You can see an example of a good practice in the
Users table above. The name itself indicates its role. The fields are directly related to the role, clearly indicating what your organization does with this and following a pre-established naming convention.
13. Always Check Your Foreign Keys
Foreign keys are part of a family of constraints that ensure database integrity. They provide relationship integrity between parent tables and the respective child tables. Experts point out that referential integrity constraints like foreign keys boost the overall performance of a database. An optimizer can recognize enforced constraints easily and make better choices for joins and other actions related to data access.
When checking your foreign keys, pay attention to whether the connections are correct or should be modified (this impacts your queries), whether the cardinality is adequate, whether the way you modeled it will maintain consistencies correctly, and whether there is a need for indexing (probably yes). A well-constructed set of foreign keys will make it a lot easier when you need to connect your tables via joins.
14. Keep Possible Integrations in Mind
Most organizations have several systems, often containing redundant information across systems (customer registrations, for example). Have the structures of other relational databases if possible, and consider using data from these systems to avoid replication.

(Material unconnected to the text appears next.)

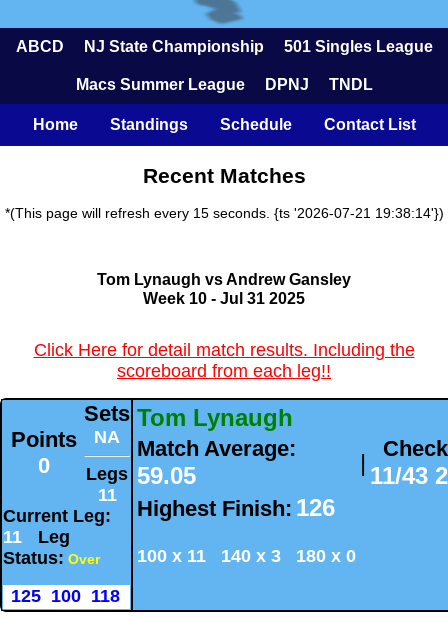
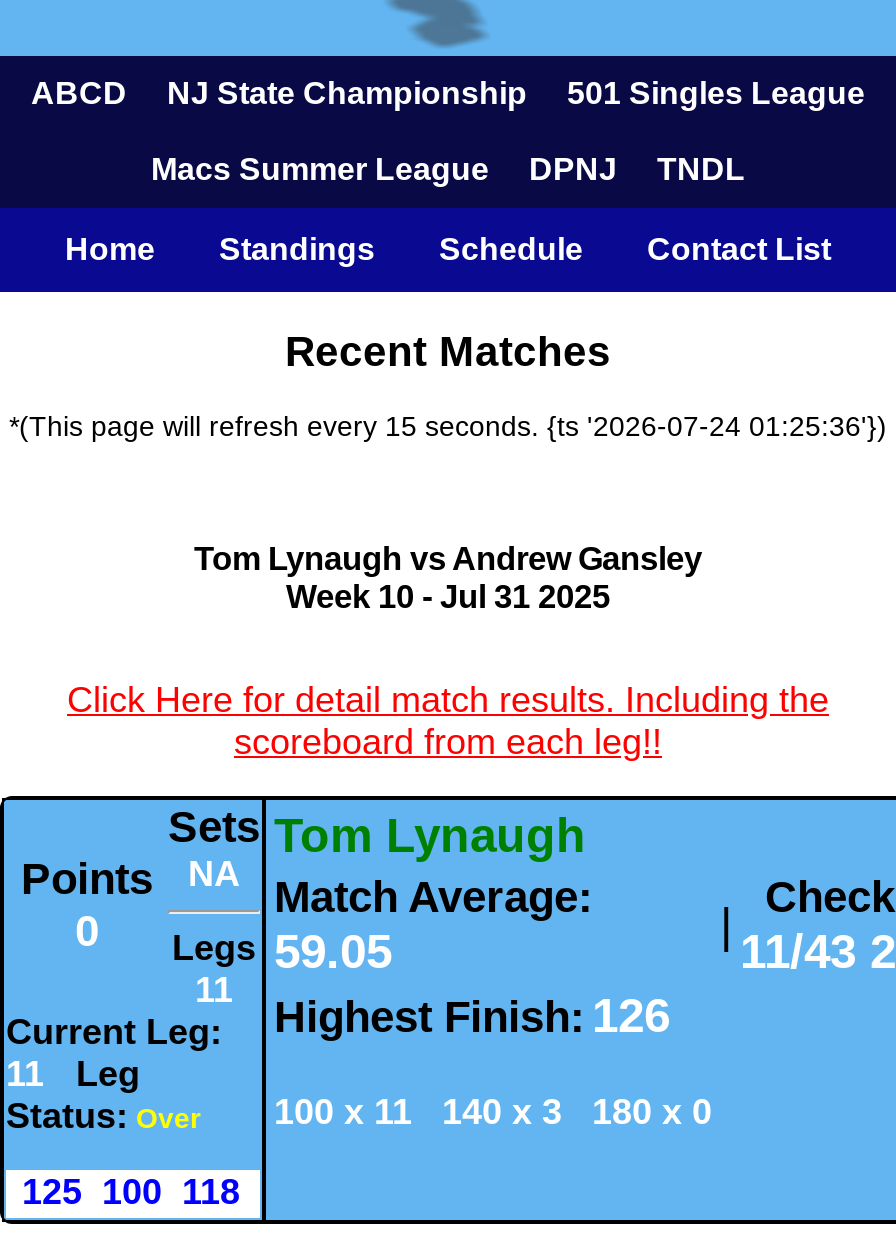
- *(This page will refresh every 15 seconds. {ts '2026-07-21 19:38:14'})
+ *(This page will refresh every 15 seconds. {ts '2026-07-24 01:25:36'})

In addition, some systems need to integrate with others at some point, even if they were initially designed to work alone. It is important that you think about integration issues when modeling your database.
Furthermore, there are cases in which systems need to communicate with each other because the business rules require it. Unless it is small, it is difficult for a system to operate alone forever.
Make sure that your model accounts for this eventuality. Build in compatibility with other existing systems, such as similar data types for the same fields, for example.
15. Choose a Single Modeling Tool That Meets Your Needs
Navigating between tools to use different resources from each can be an arduous task when modeling databases. To make your work easier, use a single tool to handle all (or the vast majority) of your needs.
I recommend Vertabelo as the modeling tool. It supports logical and physical ER diagrams, you can share models with your team for smooth collaboration, and it can generate SQL scripts.
This tip will increase your productivity and help you avoid errors from having to transition between different tools.
Keep These Database Modeling Tips in Mind
With these 15 database modeling tips, it will be much easier to maintain the consistency and the integrity of the database created from your model, as well as to prepare it for future integrations with other systems and non-relational databases. As data manipulation technologies advance, it is essential to keep relational databases integrated.